> **Problem to work on**:
The whole listing below is to be output exactly, with no line skipped.

Recorded data section start

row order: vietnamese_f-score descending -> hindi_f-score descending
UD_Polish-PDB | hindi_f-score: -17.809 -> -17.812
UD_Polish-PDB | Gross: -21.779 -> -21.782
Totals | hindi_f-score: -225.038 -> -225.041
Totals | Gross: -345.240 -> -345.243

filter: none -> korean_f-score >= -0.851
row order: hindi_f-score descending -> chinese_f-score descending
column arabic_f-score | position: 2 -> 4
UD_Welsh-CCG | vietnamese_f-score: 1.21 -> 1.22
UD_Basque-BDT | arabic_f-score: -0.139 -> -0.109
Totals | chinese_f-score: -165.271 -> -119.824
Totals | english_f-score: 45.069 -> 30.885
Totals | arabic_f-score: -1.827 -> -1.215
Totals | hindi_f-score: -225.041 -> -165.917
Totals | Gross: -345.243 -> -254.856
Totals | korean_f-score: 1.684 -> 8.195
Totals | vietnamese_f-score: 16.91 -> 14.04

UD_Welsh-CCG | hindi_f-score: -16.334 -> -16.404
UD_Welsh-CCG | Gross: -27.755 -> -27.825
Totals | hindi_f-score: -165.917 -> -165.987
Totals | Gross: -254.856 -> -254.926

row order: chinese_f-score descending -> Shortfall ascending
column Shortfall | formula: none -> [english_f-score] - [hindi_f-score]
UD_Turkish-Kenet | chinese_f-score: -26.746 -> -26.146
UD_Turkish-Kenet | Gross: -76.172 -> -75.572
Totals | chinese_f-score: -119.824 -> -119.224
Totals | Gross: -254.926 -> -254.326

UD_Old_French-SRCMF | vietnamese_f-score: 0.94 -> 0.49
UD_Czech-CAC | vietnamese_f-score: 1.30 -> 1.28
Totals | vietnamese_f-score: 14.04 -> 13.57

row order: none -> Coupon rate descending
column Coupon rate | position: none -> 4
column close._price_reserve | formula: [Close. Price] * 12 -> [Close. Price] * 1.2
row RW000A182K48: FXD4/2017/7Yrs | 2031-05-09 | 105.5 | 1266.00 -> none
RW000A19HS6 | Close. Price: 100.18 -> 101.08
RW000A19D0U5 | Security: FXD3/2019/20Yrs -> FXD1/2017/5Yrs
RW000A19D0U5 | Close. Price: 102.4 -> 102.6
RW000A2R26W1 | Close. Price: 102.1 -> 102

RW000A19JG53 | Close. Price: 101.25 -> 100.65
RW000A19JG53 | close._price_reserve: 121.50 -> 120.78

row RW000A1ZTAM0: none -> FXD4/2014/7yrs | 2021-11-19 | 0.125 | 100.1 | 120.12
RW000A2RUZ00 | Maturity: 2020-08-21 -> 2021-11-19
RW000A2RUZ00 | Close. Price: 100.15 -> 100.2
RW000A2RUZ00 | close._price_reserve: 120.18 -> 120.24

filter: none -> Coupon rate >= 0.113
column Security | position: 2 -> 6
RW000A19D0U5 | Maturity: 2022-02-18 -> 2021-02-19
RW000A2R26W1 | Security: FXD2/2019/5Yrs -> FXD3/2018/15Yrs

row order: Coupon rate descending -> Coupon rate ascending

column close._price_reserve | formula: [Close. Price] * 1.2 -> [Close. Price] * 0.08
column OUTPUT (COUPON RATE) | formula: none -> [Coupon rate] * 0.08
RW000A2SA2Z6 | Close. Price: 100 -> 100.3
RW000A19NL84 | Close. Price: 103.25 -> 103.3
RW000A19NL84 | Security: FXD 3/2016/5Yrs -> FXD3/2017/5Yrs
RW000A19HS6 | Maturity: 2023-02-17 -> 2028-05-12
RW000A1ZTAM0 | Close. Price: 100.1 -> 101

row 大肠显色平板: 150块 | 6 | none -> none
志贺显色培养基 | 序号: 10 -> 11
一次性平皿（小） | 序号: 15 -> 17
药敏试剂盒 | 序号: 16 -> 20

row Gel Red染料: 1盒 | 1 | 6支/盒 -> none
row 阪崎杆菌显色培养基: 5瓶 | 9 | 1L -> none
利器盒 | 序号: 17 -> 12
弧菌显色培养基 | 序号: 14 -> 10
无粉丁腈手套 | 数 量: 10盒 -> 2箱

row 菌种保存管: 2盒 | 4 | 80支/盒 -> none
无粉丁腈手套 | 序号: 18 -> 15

Recorded data section end

> **Finished task**:
row order: vietnamese_f-score descending -> hindi_f-score descending
UD_Polish-PDB | hindi_f-score: -17.809 -> -17.812
UD_Polish-PDB | Gross: -21.779 -> -21.782
Totals | hindi_f-score: -225.038 -> -225.041
Totals | Gross: -345.240 -> -345.243

filter: none -> korean_f-score >= -0.851
row order: hindi_f-score descending -> chinese_f-score descending
column arabic_f-score | position: 2 -> 4
UD_Welsh-CCG | vietnamese_f-score: 1.21 -> 1.22
UD_Basque-BDT | arabic_f-score: -0.139 -> -0.109
Totals | chinese_f-score: -165.271 -> -119.824
Totals | english_f-score: 45.069 -> 30.885
Totals | arabic_f-score: -1.827 -> -1.215
Totals | hindi_f-score: -225.041 -> -165.917
Totals | Gross: -345.243 -> -254.856
Totals | korean_f-score: 1.684 -> 8.195
Totals | vietnamese_f-score: 16.91 -> 14.04

UD_Welsh-CCG | hindi_f-score: -16.334 -> -16.404
UD_Welsh-CCG | Gross: -27.755 -> -27.825
Totals | hindi_f-score: -165.917 -> -165.987
Totals | Gross: -254.856 -> -254.926

row order: chinese_f-score descending -> Shortfall ascending
column Shortfall | formula: none -> [english_f-score] - [hindi_f-score]
UD_Turkish-Kenet | chinese_f-score: -26.746 -> -26.146
UD_Turkish-Kenet | Gross: -76.172 -> -75.572
Totals | chinese_f-score: -119.824 -> -119.224
Totals | Gross: -254.926 -> -254.326

UD_Old_French-SRCMF | vietnamese_f-score: 0.94 -> 0.49
UD_Czech-CAC | vietnamese_f-score: 1.30 -> 1.28
Totals | vietnamese_f-score: 14.04 -> 13.57

row order: none -> Coupon rate descending
column Coupon rate | position: none -> 4
column close._price_reserve | formula: [Close. Price] * 12 -> [Close. Price] * 1.2
row RW000A182K48: FXD4/2017/7Yrs | 2031-05-09 | 105.5 | 1266.00 -> none
RW000A19HS6 | Close. Price: 100.18 -> 101.08
RW000A19D0U5 | Security: FXD3/2019/20Yrs -> FXD1/2017/5Yrs
RW000A19D0U5 | Close. Price: 102.4 -> 102.6
RW000A2R26W1 | Close. Price: 102.1 -> 102

RW000A19JG53 | Close. Price: 101.25 -> 100.65
RW000A19JG53 | close._price_reserve: 121.50 -> 120.78

row RW000A1ZTAM0: none -> FXD4/2014/7yrs | 2021-11-19 | 0.125 | 100.1 | 120.12
RW000A2RUZ00 | Maturity: 2020-08-21 -> 2021-11-19
RW000A2RUZ00 | Close. Price: 100.15 -> 100.2
RW000A2RUZ00 | close._price_reserve: 120.18 -> 120.24

filter: none -> Coupon rate >= 0.113
column Security | position: 2 -> 6
RW000A19D0U5 | Maturity: 2022-02-18 -> 2021-02-19
RW000A2R26W1 | Security: FXD2/2019/5Yrs -> FXD3/2018/15Yrs

row order: Coupon rate descending -> Coupon rate ascending

column close._price_reserve | formula: [Close. Price] * 1.2 -> [Close. Price] * 0.08
column OUTPUT (COUPON RATE) | formula: none -> [Coupon rate] * 0.08
RW000A2SA2Z6 | Close. Price: 100 -> 100.3
RW000A19NL84 | Close. Price: 103.25 -> 103.3
RW000A19NL84 | Security: FXD 3/2016/5Yrs -> FXD3/2017/5Yrs
RW000A19HS6 | Maturity: 2023-02-17 -> 2028-05-12
RW000A1ZTAM0 | Close. Price: 100.1 -> 101

row 大肠显色平板: 150块 | 6 | none -> none
志贺显色培养基 | 序号: 10 -> 11
一次性平皿（小） | 序号: 15 -> 17
药敏试剂盒 | 序号: 16 -> 20

row Gel Red染料: 1盒 | 1 | 6支/盒 -> none
row 阪崎杆菌显色培养基: 5瓶 | 9 | 1L -> none
利器盒 | 序号: 17 -> 12
弧菌显色培养基 | 序号: 14 -> 10
无粉丁腈手套 | 数 量: 10盒 -> 2箱

row 菌种保存管: 2盒 | 4 | 80支/盒 -> none
无粉丁腈手套 | 序号: 18 -> 15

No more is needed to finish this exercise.